De suggestie wordt wel gewekt dat een afruil bestaat tussen de omvang van de hervormingen van de Nederlandse economie en de noodzaak om de overheidsfinancien op orde te hebben in 2015. Die afruil is er niet.
Er bestaat overeenstemming onder economen over de noodzaak om de Nederlandse eocnomie te hervormen of, wat mij betreft liever, te moderniseren. Ik sluit me daar graag bij aan. Een aantal instituties/markten is niet meer afgestemd op de veranderde en veranderende werkelijkheid. Aanpassing is onvermijdelijk. Het gaat dan in ieder geval om pensioenen, wonen, zorg en arbeidsmarkt; vooral ook in onderlinge samenhang.
Maar meer en snellere moderniseringen doen aan de noodzaak om het begrotingstekort in 2015 te elimineren niets af. Naar de mate waarin moderniseringen al in deze kabintetsperiode directe besparingen opleveren of meer middelen voor het overheidsbudget, zijn natuurlijk wel minder ander maatregelen nodig.
Het kan zijn dat succesvolle moderniseringen op termijn een hogere groei opleveren en daarmee via hogere overheidsontvangsten bijdragen aan een lager overheidstekort. Daarop vooruitlopen is onverantwoord, omdat deze zogenoemde inverdieneffecten uiterst onzeker zijn, zeker op de middellange termijn. De laatste keer dat in het Nederlandse begrotingsbeleid daarmee werd gerekend was in de jaren zeventig. De rest is geschiedenis; volledig ontspoorde overheidsfinancien.
De noodzaak om te bezuinigen is eigenlijk tamelijk simpel en is onafhankelijk van het moderniseringstempo. Het Nederlandse begrotingsbeleid mikt op (zicht op) structureel evenwicht, als permanente norm, maar te benaderen in 2015. Dat past ook in de Europese normering.
Om de begroting op orde te houden, wordt de laatste decennia een uitgavennorm gebruikt. Het tempo van de maximale groei van de uitgaven wordt afgestemd op de al dan niet conservatief geraamde verwachte groei van het bruto binnenlandse product (bbp) de komende jaren.
Voor het begin van de kredietcrisis in 2007 was de begroting ongeveer in evenwicht. Het kabinet rekende op dt moment met een groei van het bbp met gemiddeld 2% per jaar tot en met 2011. Bij het aantreden van het kabinet Rutte werd voor de aankomende kabinetsperiode uitgegaan van een gemiddelde groei van tussen 1,5 en 2% per jaar; zonder de uitverdieneffecten als gevolg van de €18 mrd. bezuiningingen die men zich voornam en die nodig waren om in 2015 zicht op begrotingsevenwicht te houden.
Maar dat is zonder rekening te (kunnen) houden met de kredietcrisis en vervolgens de overheidsschuldencrisis. Volgens het CPB heeft ons dat zes jaar groei gekost. Vanaf 2013 wordt weer een groei ongeveer volgens de trend verwacht.
En nu pakken we de sigarendoos om op de achterkant daarvan wat ruwe berekeningen te maken. Het gaat dus niet om de precieze omvang van de getallen, maar om de orde van grootte ervan.
Ons bbp is ongeveer €600 mr. Er werd dus in 2007 verwacht dat er ieder jaar €12 mrd zou bijkomen. Zes jaar geen groei betekent dus een inkomensverlies van zeker €72 mrd.

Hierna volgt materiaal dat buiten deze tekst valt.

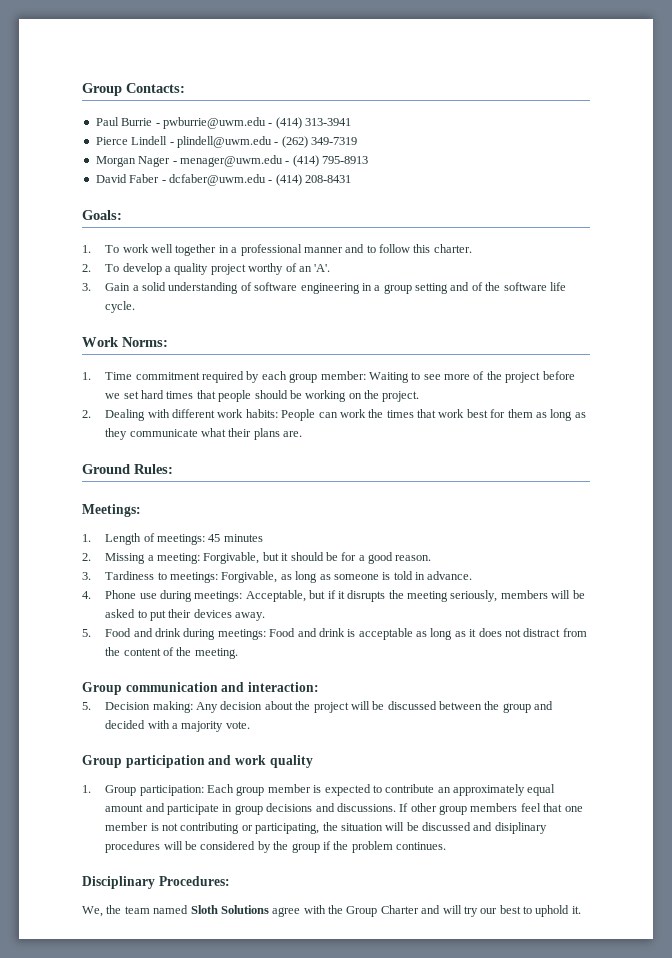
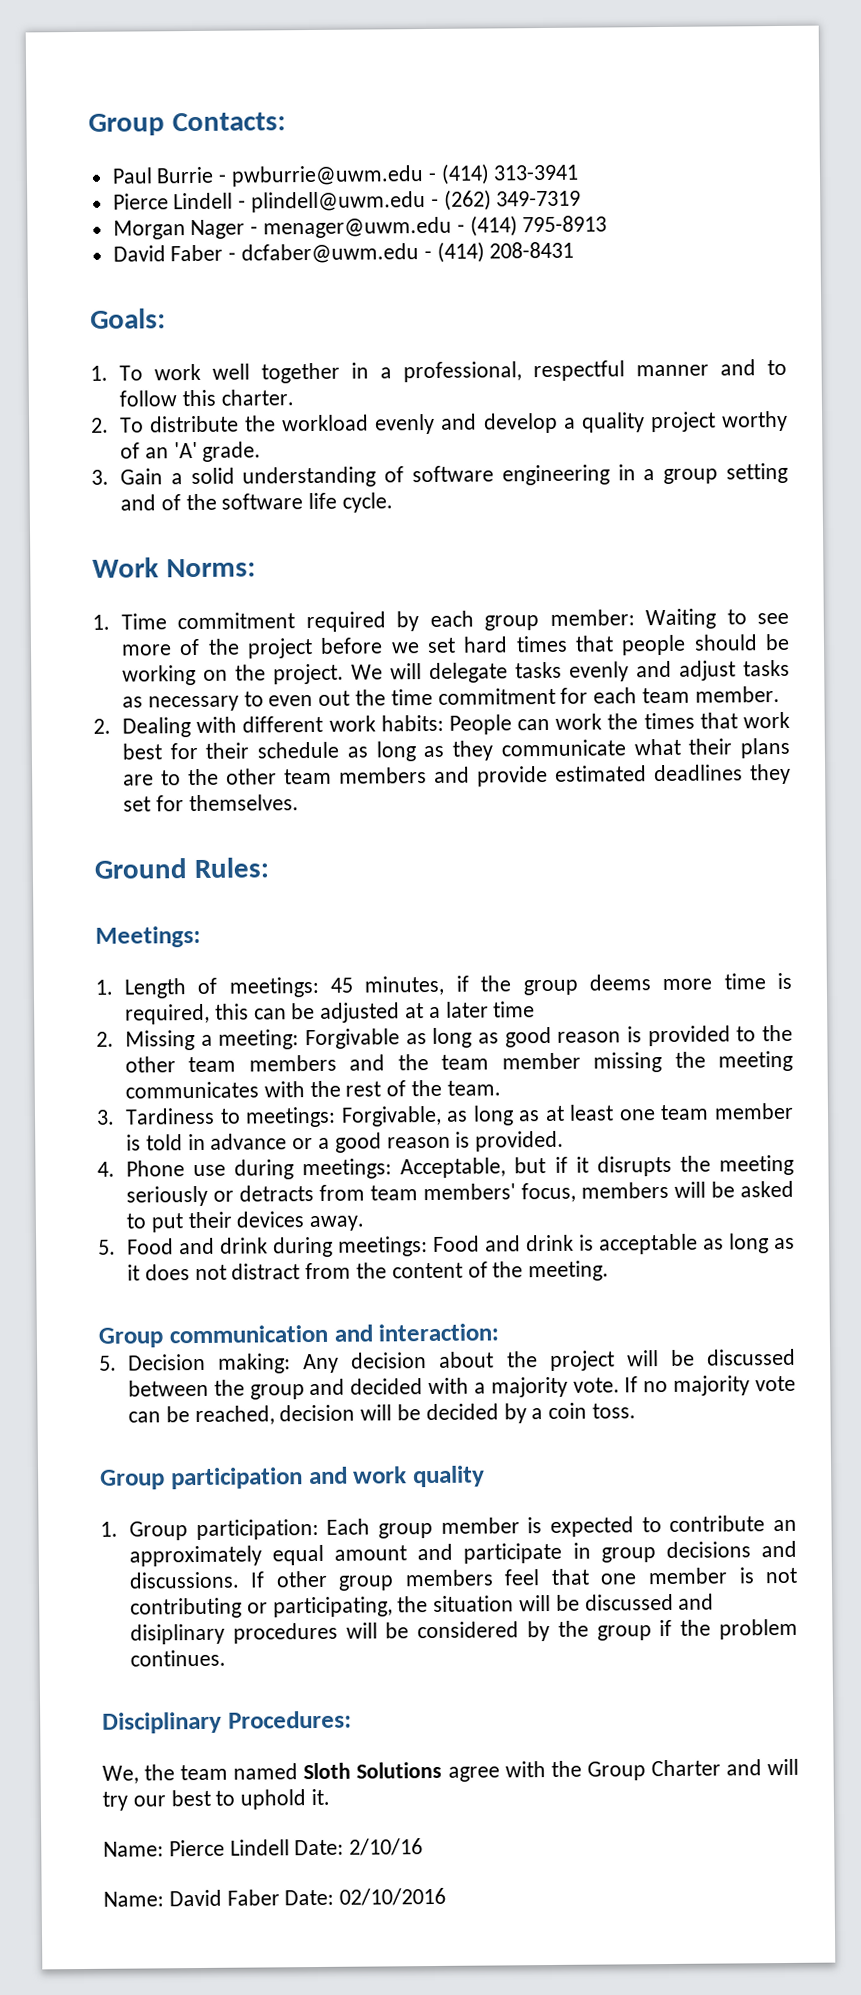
[240,244,302,256] professional -> [402,360,625,383] professional, respectful
(120, 268) none -> [150,413,478,435] distribute the workload evenly and
[314,264,331,272] 'A'. -> [173,441,262,462] 'A' grade.
(420, 396) none -> [350,659,791,684] [121,686,780,712] We will delegate tasks evenly and adjust tasks as necessary to even out the time commitment for each team member.
[507,409,533,418] them -> [205,741,340,759] their schedule
[283,431,303,437] are. -> [122,763,791,787] [122,794,299,812] are to the other team members and provide estimated deadlines they set for themselves.
[223,534,263,542] [82,552,432,564] minutes // 2. Missing a meeting: Forgivable, but it should be for a good reason. -> [364,972,793,996] [124,1001,536,1025] [96,1024,793,1051] [124,1050,793,1073] [124,1079,501,1099] minutes, if the group deems more time is required, this can be adjusted at a later time // 2. Missing a meeting: Forgivable as long as good reason is provided to the other team members and the team member missing the meeting communicates with the rest of the team.
[333,571,473,580] someone is told in advance. -> [544,1102,795,1122] [125,1130,565,1153] at least one team member is told in advance or a good reason is provided.
[450,590,498,602] seriously, -> [125,1182,576,1207] seriously or detracts from team members' focus,
(250, 725) none -> [624,1375,796,1396] [127,1402,637,1426] If no majority vote can be reached, decision will be decided by a coin toss.
(581, 910) none -> [103,1838,424,1857] [103,1887,447,1907] // Name: Pierce Lindell Date: 2/10/16 // Name: David Faber Date: 02/10/2016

Met ongeveer de helft daarvan zouden de overheidsontvangsten zijn toegenomen. Met €36 dus. Het uitgavenpad is uitgezet op basis van de veronderstelde groei met ongeveer 2% per jaar. Er ontstond dus een gat in de begroting van €36 mrd. Het eerste bezuinigingspakket van het kabinet Rutte heeft daarvan de helft opgevangen. Er is dus een tweede ongeveer even groot pakket nodig. Die onbetaalde rekening staat open, moderniseringen of niet.